The HP Vectra XU 5/90 (Pentium SMP, Neptune chipset) will hang with the
default RH 6.2 installation and most PCI cards in either of it's two PCI
slots when the card is accessed at the same time as the onboard SCSI
controller (interrupt conflict problem).
I have had a chance to do a lot of investigation into this problem and
have discovered what causes the problem and I have a proposal for how to
fix it. Unfortunately, I don't have enough experience modifying the kernel
code to fully implement my proposal.
The problem -- simply put, the machine has an empty MP IRQ table. So the
kernel runs "construct_default_ISA_mptable()". The computer is a PCI/ISA
system, so mpc_default_type==5 and the default table created assigns ISA-
style interrupts to everything. This means that the PCI interrupts get
assigned type EDGE.
That is what causes the machine to hang. In my case I have a Netgear
FA310TX ethernet card in one PCI slot. Using the ethernet card during disk
access will cause the onboard SCSI controller to hang. Due to the design
of the MB, both PCI slots and the onboard SCSI controller share an
interrupt so there is no way to reassign interrupts or move the card to
avoid the conflict.
The solution -- the machine, even though it is a PCI/ISA combo, supports
the EISA ELCR (EISA Level/Edge Control Register). As a quick hack, making
the following change to io_apic.c:
< mpc_default_type == 6) ? MP_BUS_EISA :
> mpc_default_type == 5 || mpc_default_type ==
MP_BUS_EISA : MP_BUS_ISA;
will read the ELCR and assign the correct interrupt trigger types (EDGE
for everything but the PCI interrupts). In fact, looking back at old
kernel source, it appears the kernel used to do this (it didn't have the
comparison and used EISA for everything) until around 2.2.5 or 2.2.6 (I
don't remember exactly).
The proposal -- I propose changing construct_default_ISA_mptable() to do
the following. If mpc_default_type==5 (an ISA/PCI board), then it *should*
have a MP IRQ table. The fact that it doesn't means it's slightly broken
(or really old). If mpc_default_type==5, then there is at least the
possibility of PCI devices in the system, so could the kernel check and
see if a valid ELCR exists and use it if it does?

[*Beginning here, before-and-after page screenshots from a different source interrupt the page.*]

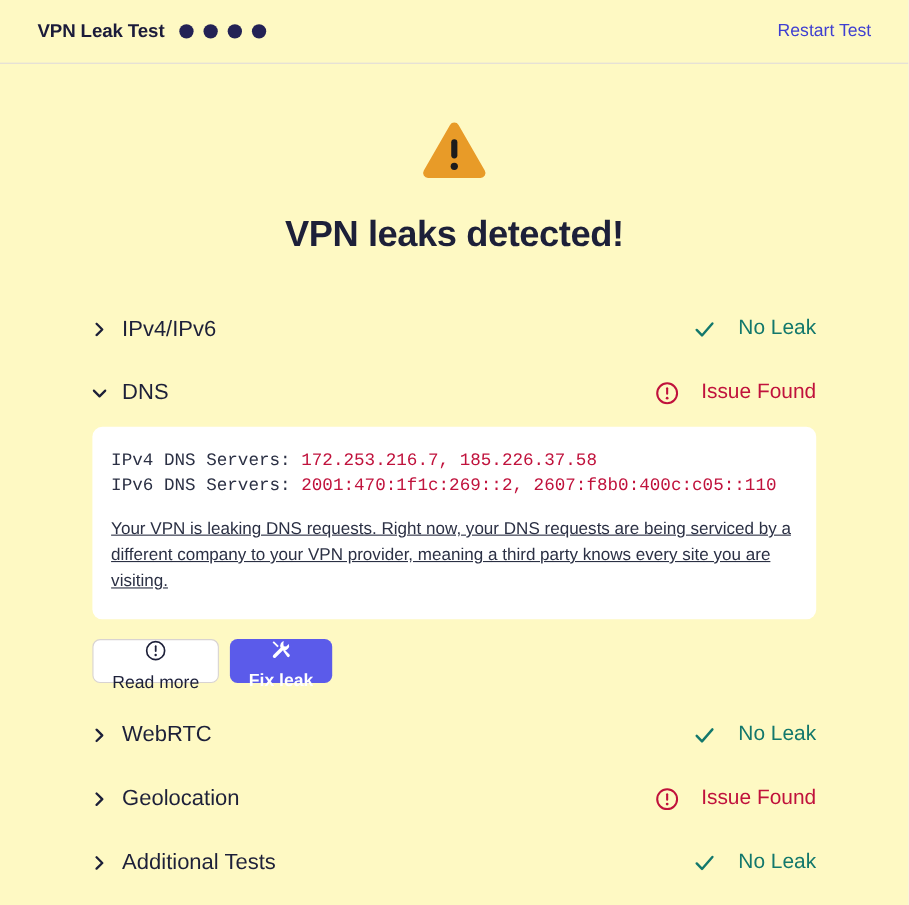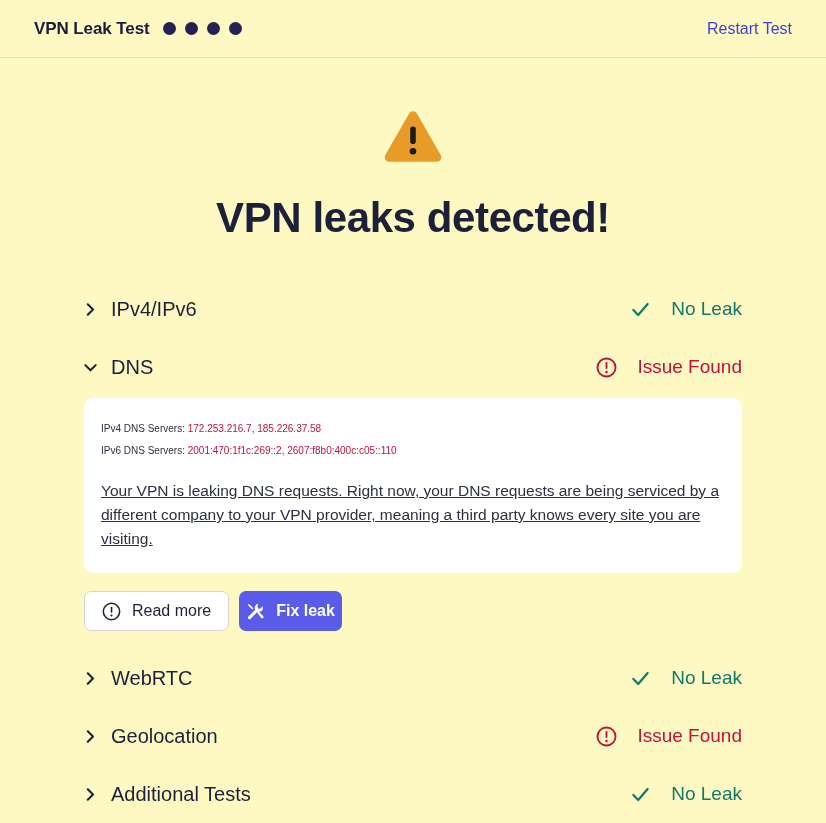--- a/index.html
+++ b/index.html
@@ -63,7 +63,7 @@
   .warn-icon { width: 60px; height: 54px; display: block; }
   .hero-title {
     margin-top: 30px;
-    font-size: 42px;
+    font-size: 33px;
     font-weight: bold;
     color: #1d2039;
     letter-spacing: -0.4px;

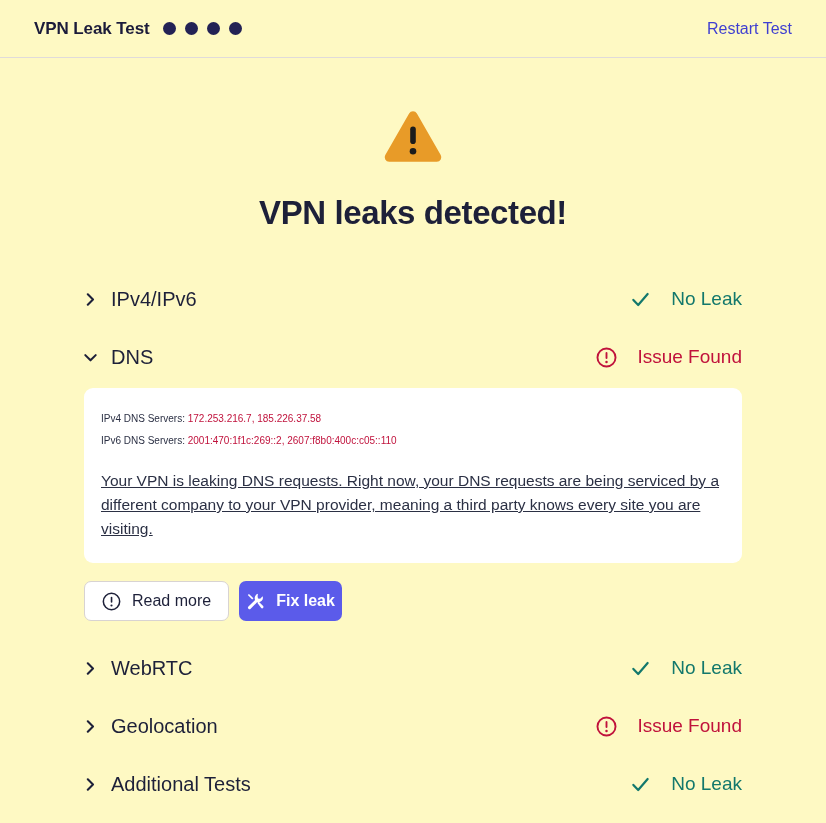--- a/index.html
+++ b/index.html
@@ -109,10 +109,11 @@
     margin-top: 2px;
   }
   .srv-line {
-    font-size: 10px;
+    font-size: 16px;
     color: #2b3044;
     line-height: 22px;
     white-space: nowrap;
+    font-family: Liberation Mono, monospace;
   }
   .srv-val { color: #c0123c; }
   .panel-desc {

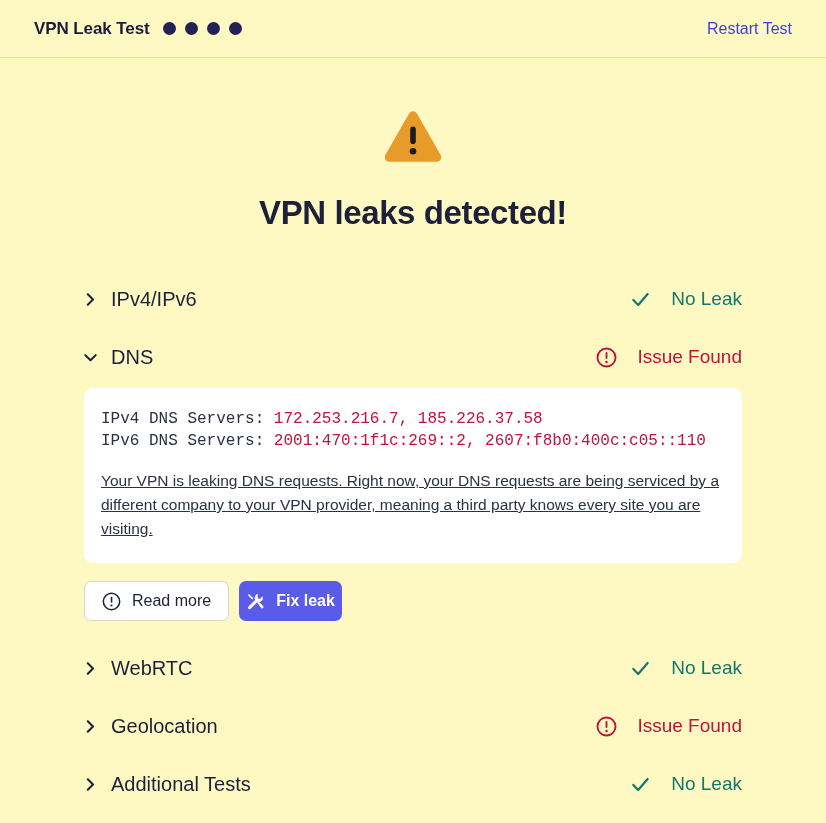--- a/index.html
+++ b/index.html
@@ -143,6 +143,7 @@
     cursor: pointer;
     border: none;
     font-family: "Liberation Sans", sans-serif;
+    flex-direction: column;
   }
   .btn-ghost {
     background: #ffffff;

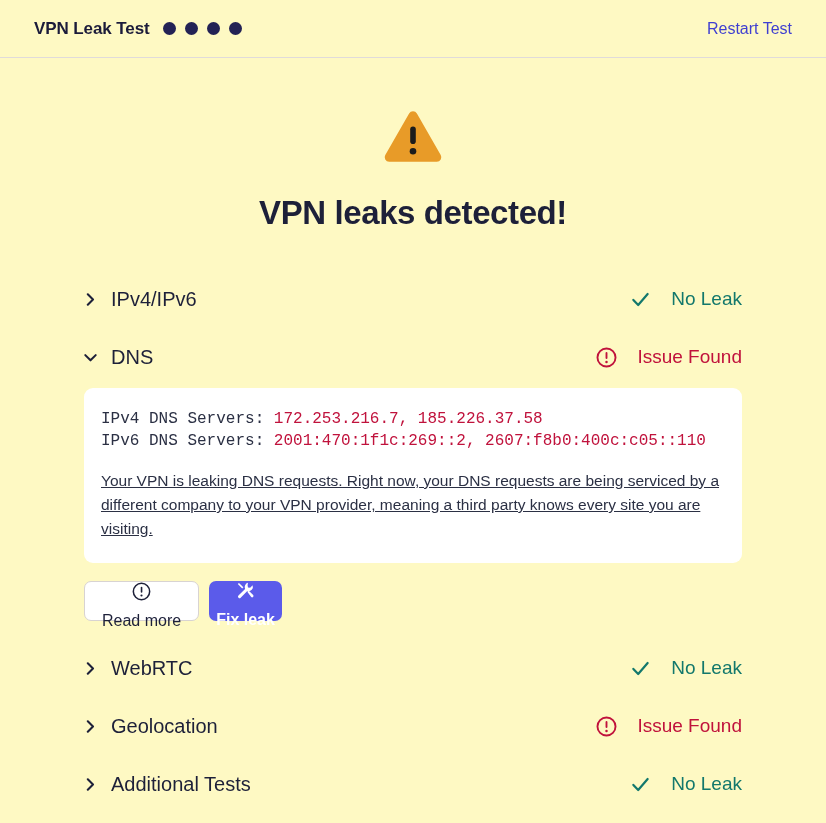--- a/index.html
+++ b/index.html
@@ -154,7 +154,7 @@
     background: #5b5bea;
     color: #ffffff;
     font-weight: bold;
-    padding: 0 7px;
+    padding: 0 17px;
   }
   .btn-icon { width: 19px; height: 19px; display: block; flex: none; }
 </style>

I don't know what would be a good sanity check for the ELCR. Maybe check a
known IRQ (like 2) and see that it makes sense (EDGE trigger) and then go
from there? Or make sure that the values aren't all 0x00 or 0xff or
something obviously incorrect?
If the ELCR passes the sanity test then use it to assign the interrupt
triggers for the MB. The impact should be minimal since any
mpc_default_type other than 5 would not be affected, and if it really is
ISA/PCI, how else can it communicate the interrupt triggers?
By using the ELCR on my XU 5/90, it can boot the 2.2.17SMP kernel and has
been running for two weeks now without any problems and under
(occassionally) heavy disk and network load.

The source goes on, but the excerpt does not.